Segundo Rosenberg, as negociações com a Hyundai voltarão. No entanto, devem apenas ocorrer no ano que vem.

Movimento fora do estádio é grande

por Felipe Bolguese em 18.abr.2012 às 21:10h

O Pacaembu deve ter público bom na noite desta quarta-feira, contra o Táchira (VEN). Nas bilheterias, apenas os ingressos para os setores Cadeira Laranja (R$ 200), Numerada (R$ 300) e Setor VIP (R$ 500) seguem à venda.

Planejamento do Corinthians foi perfeito. Agora, tudo pode acontecer…

por Rodrigo Vessoni em 16.abr.2012 às 10:37h

O que Tite, diretoria e comissão técnica fizeram de janeiro até abril foi perfeito. O planejamento elaborado pelo Corinthians merece ser exaltado, afinal, a equipe fechou a primeira fase do Paulistão como a melhor entre os 20 participantes. Na Libertadores, o primeiro lugar do Grupo 6 está praticamente garantido e ainda há a possibilidade de o Timão será o melhor entre os 16 classificados para as oitavas de final. Detalhe: equipe reserva ou mista em metade dos 19 confrontos.
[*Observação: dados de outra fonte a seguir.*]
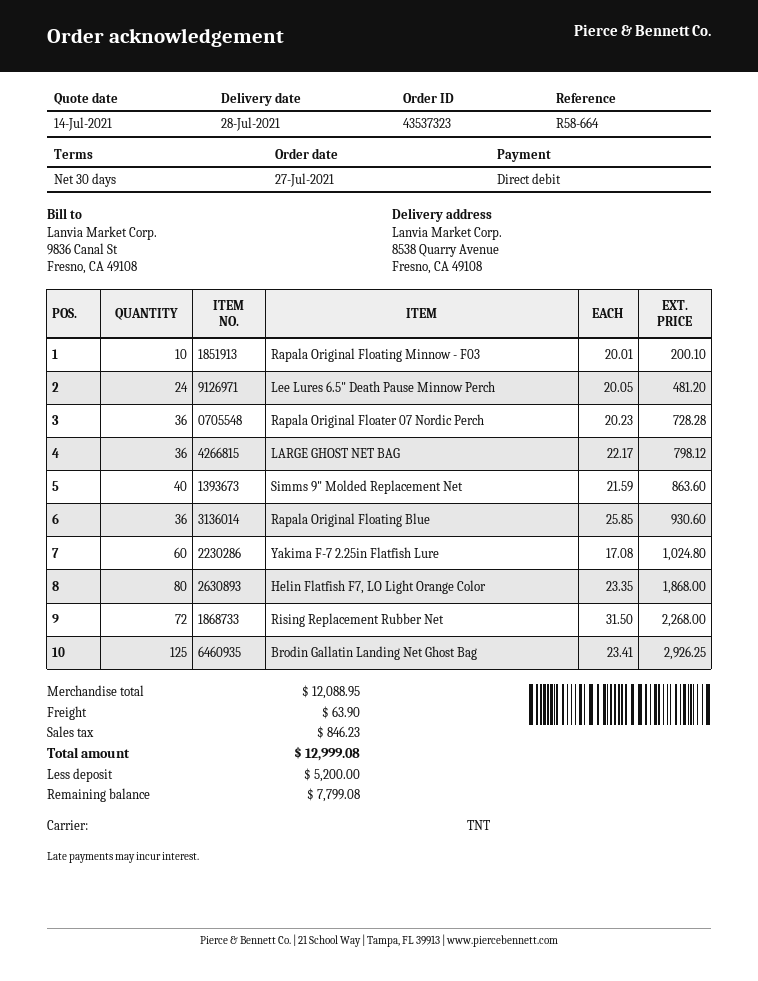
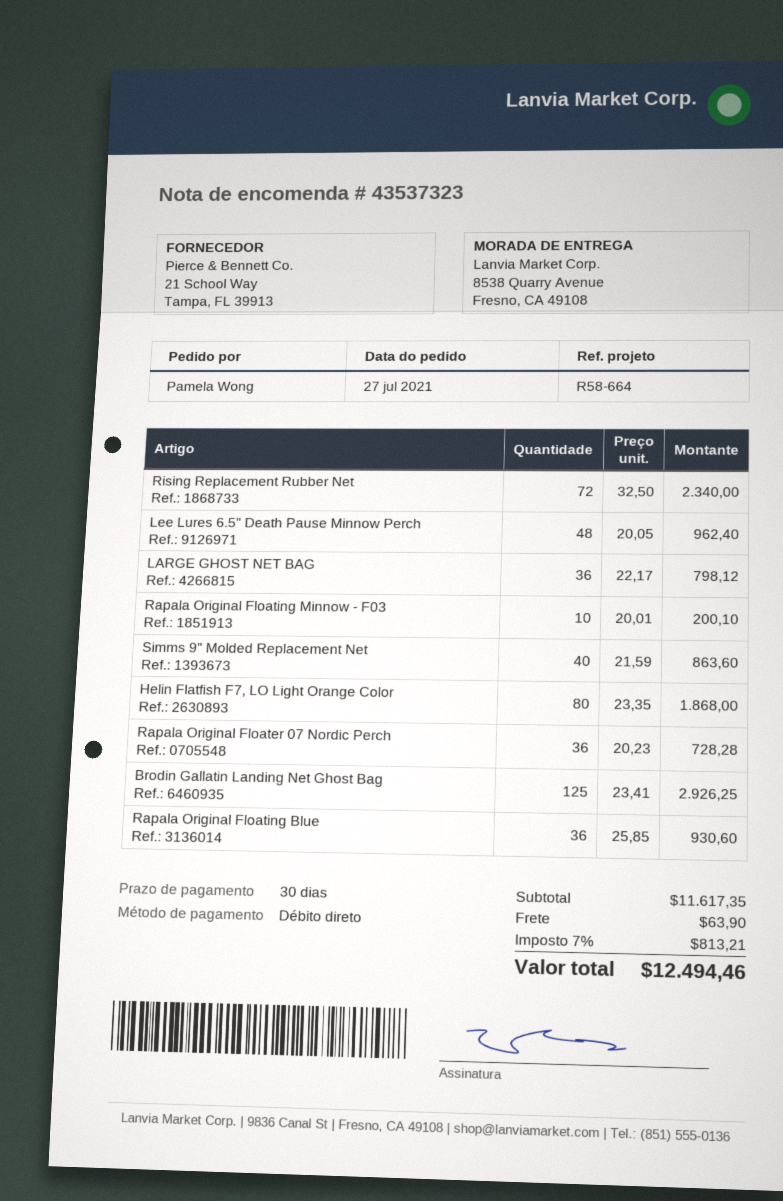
Lee Lures 6.5" Death Pause Minnow Perch: 24 x 20.05 = 481.20 -> 48 x 20.05 = 962.40
Yakima F-7 2.25in Flatfish Lure: 60 x 17.08 = 1024.80 -> none
Rising Replacement Rubber Net: 72 x 31.50 = 2268.00 -> 72 x 32.50 = 2340.00
subtotal: 12088.95 -> 11617.35
tax: 846.23 -> 813.21
total: 12999.08 -> 12494.46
Mas não é apenas os resultados que merecem ser exaltados. Fora de campo, o que se viu foi um rodízio inteligente de jogadores que, além de dar chance para todo mundo jogar, minimizando possível “mimimi” de alguns, ainda evitou que lesões musculares graves atrapalhassem o dia a dia. Ao contrário do rival São Paulo, por exemplo, não houve baixas significativas por problemas musculares. É verdade que Paulo André precisou operar, assim como Wallace. É verdade que Alex e Jorge Henrique tiveram um período mais longo no Departamento Médico, mas suas lesões foram consequência de problemas anteriores e/ou crônicos, não por conta do excesso de jogos nesta temporada.
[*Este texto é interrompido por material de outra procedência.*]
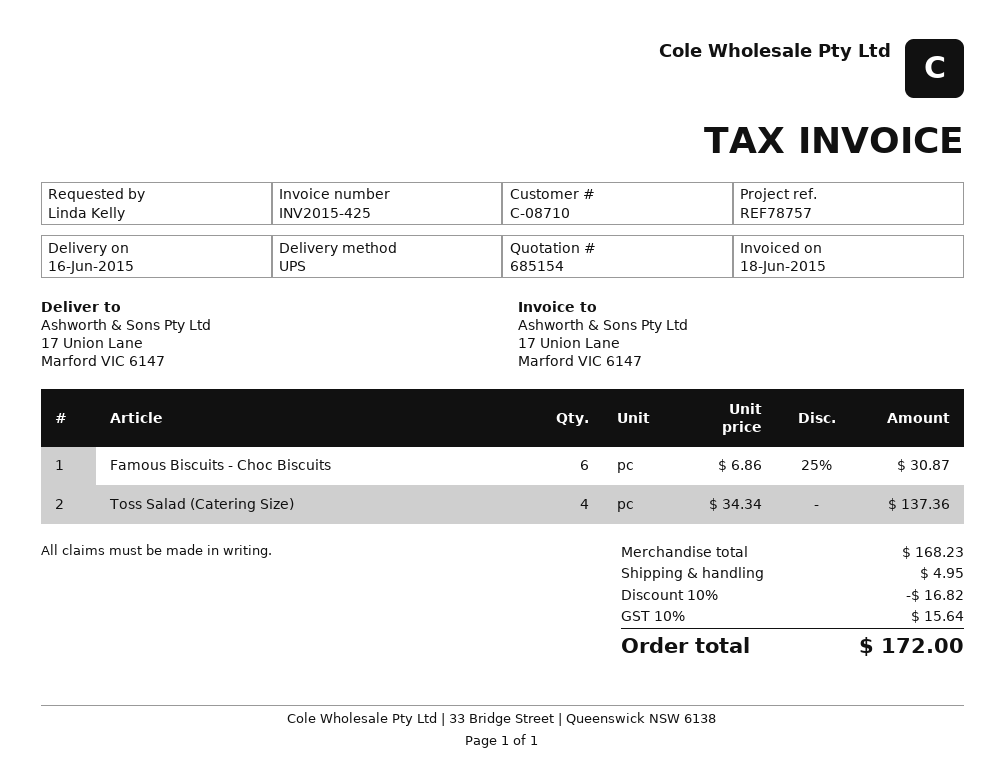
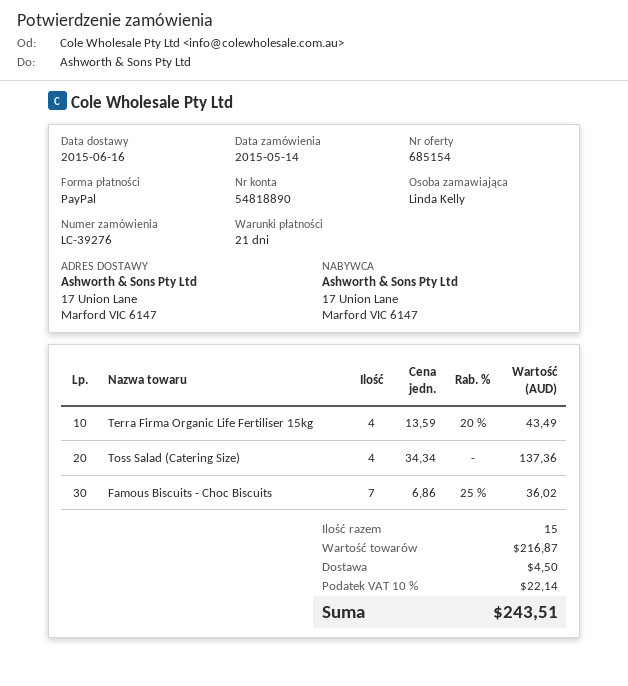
Famous Biscuits - Choc Biscuits: 6 x 6.86 - 25% = 30.87 -> 7 x 6.86 - 25% = 36.02
Terra Firma Organic Life Fertiliser 15kg: none -> 4 x 13.59 - 20% = 43.49
subtotal: 168.23 -> 216.87
discount: 10% = 16.82 -> none
shipping: 4.95 -> 4.50
tax: 10% = 15.64 -> 10% = 22.14
total: 172.00 -> 243.51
Vale lembrar que, para que isso tivesse sucesso, houve um planejamento com ainda mais antecedência, que começou ainda em 2011. Ao decidir manter a base campeã brasileira, sem perder um único jogador importante, e trazer Cássio (goleiro), Vítor Jr. (meia), Elton (atacante) e Gilsinho (atacante), Tite ganhou opções que antes não tinha e pôde dar ainda mais fôlego aos principais jogadores. Isso sem falar na chegada de Douglas, já este ano, e da ascensão do zagueiro Marquinhos, que ajudou a minimizar a escassez de zagueiros pelas lesões de Paulo e Wallace. Nem mesmo a situação de Adriano atrapalhou o ambiente do CT Joaquim Grava. O único “senão” foi a ausência de um substituto para Ralf. A sorte de o camisa 5 não ter se lesionado ajudou no sucesso desse planejamento corintiano até aqui.

O Corinthians será campeão paulista e da Copa Libertadores por isso? Quem pode cravar isso? Não dá para garantir. Agora é mata-mata, tanto no Estadual quanto na competição sul-americana. Planejamento ajuda nesse momento decisivo, mas não é garantia de nada. Era necessário esse registro sobre o planejamento até aqui, assim como é necessário lembrar que isso não é garantia de títulos.